Starbucks to Enter Sub-Saharan Africa With Taste Coffee Deal
Comment of the Day

July 15 2015

Commentary by Eoin Treacy

Starbucks to Enter Sub-Saharan Africa With Taste Coffee Deal

This article by Janice Kew and Christopher Spillane for Bloomberg may be of interest to subscribers. Here is a section: 

“Starbucks is very excited to sell coffee for the first time in some of the same places in Africa where it sources it,” Gonzaga said in an interview. “It’s very important to figure out how to make the stores locally relevant, and Starbucks has excelled at this in other regions.”

?Taste shares rose 20 percent to 5 rand in Johannesburg, the biggest gain since June 2011. That values the company at about 1.5 billion rand ($120 million). Starbucks’ stock was little changed in New York, trading at $55.56 as of 10 a.m.

Restaurant chains, retailers and consumer-goods companies are expanding in sub-Saharan Africa, where the number of middle-class households -- those consuming $15 to $115 a day -- is expected to grow to 40 million by 2030 from 15 million now, according to Johannesburg-based Standard Bank Group Ltd.

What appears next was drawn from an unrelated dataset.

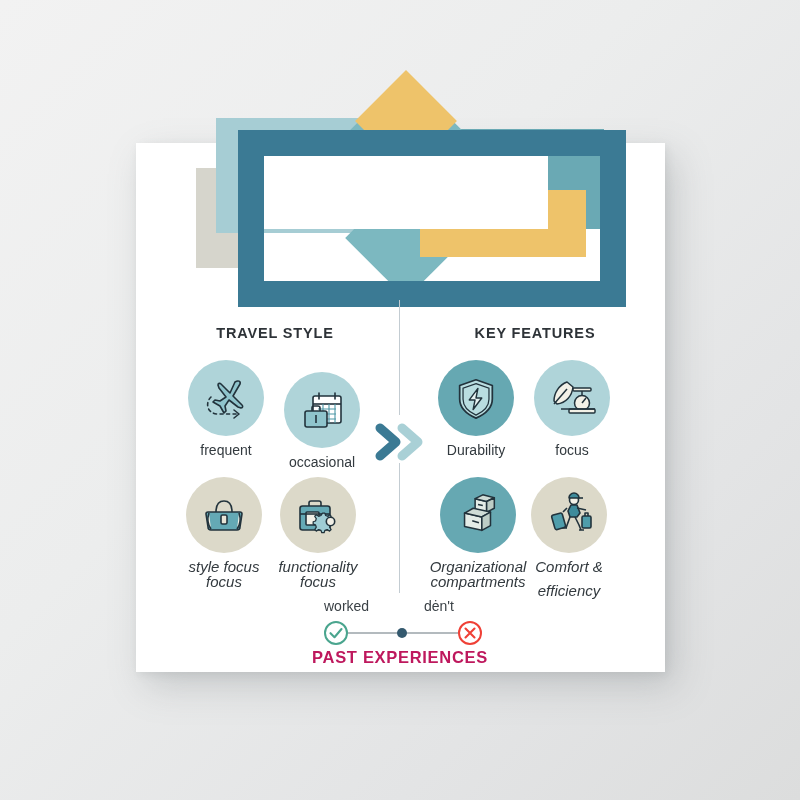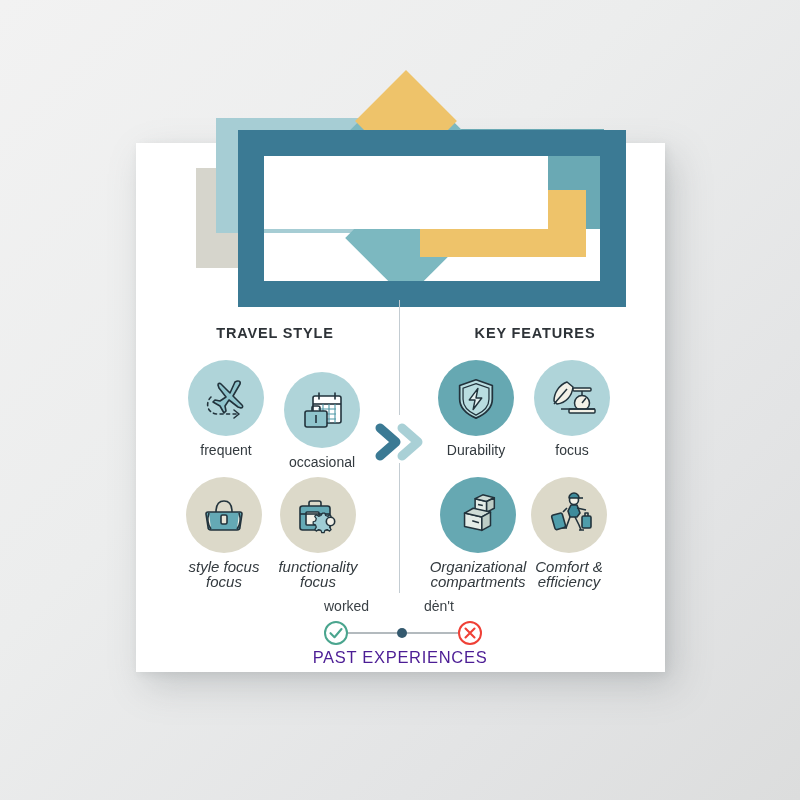"efficiency" div.ic-label { margin-top: 0 -> 9px }
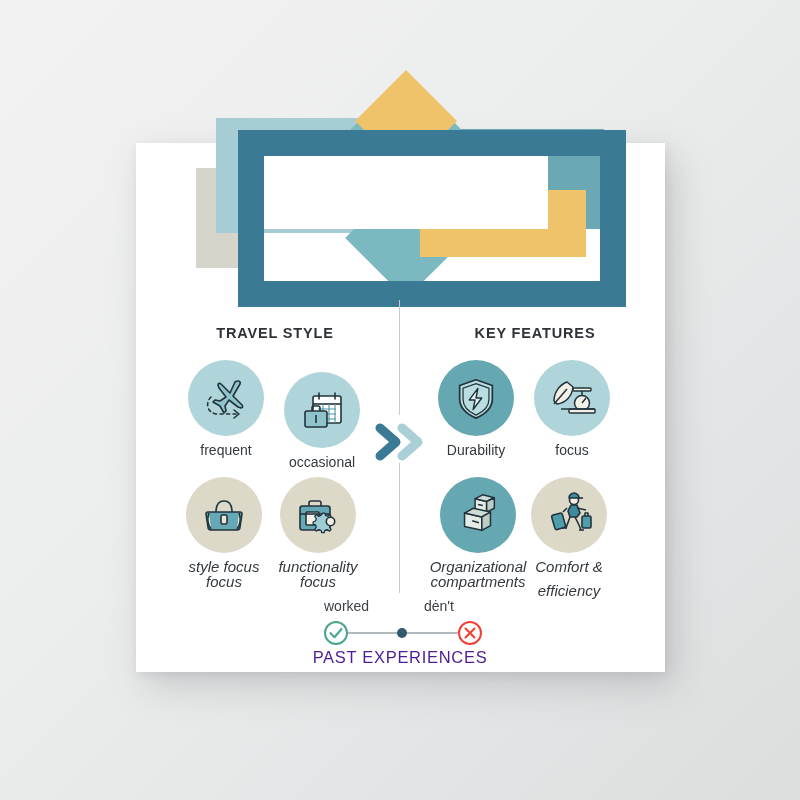"PAST EXPERIENCES" #past-title { color: #4c1d95 -> #be185d; font-weight: 400 -> 700 }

Yum! Brands Inc.’s Pizza Hut returned to South Africa last year after a seven-year absence to compete with Domino’s Pizza, which is operated locally by Taste Holdings.

Eoin Treacy's view

With its population growth and improving standards of governance (albeit from a low base) Sub Saharan Africa represents a major emerging market for global consumer discretionary companies. In China, Starbucks succeeded in developing a coffee culture by making Wi-Fi freely available and sticking to a premium pricing model. This made it a destination for young fashionable people looking to appear cool, well-off and eager to sport the most recent technological gadget. It is reasonable to assume they will follow a similar model in Africa. 

Starbucks’ decision to raise prices last week highlights comfort with its business model and a commitment to ensuring profitability as it continues to expand globally. The share has been trending consistently higher for five years and while somewhat overextended relative to the 200-day MA at present, a break in the short-term progression of higher reaction lows would be required to signal mean reversion is underway.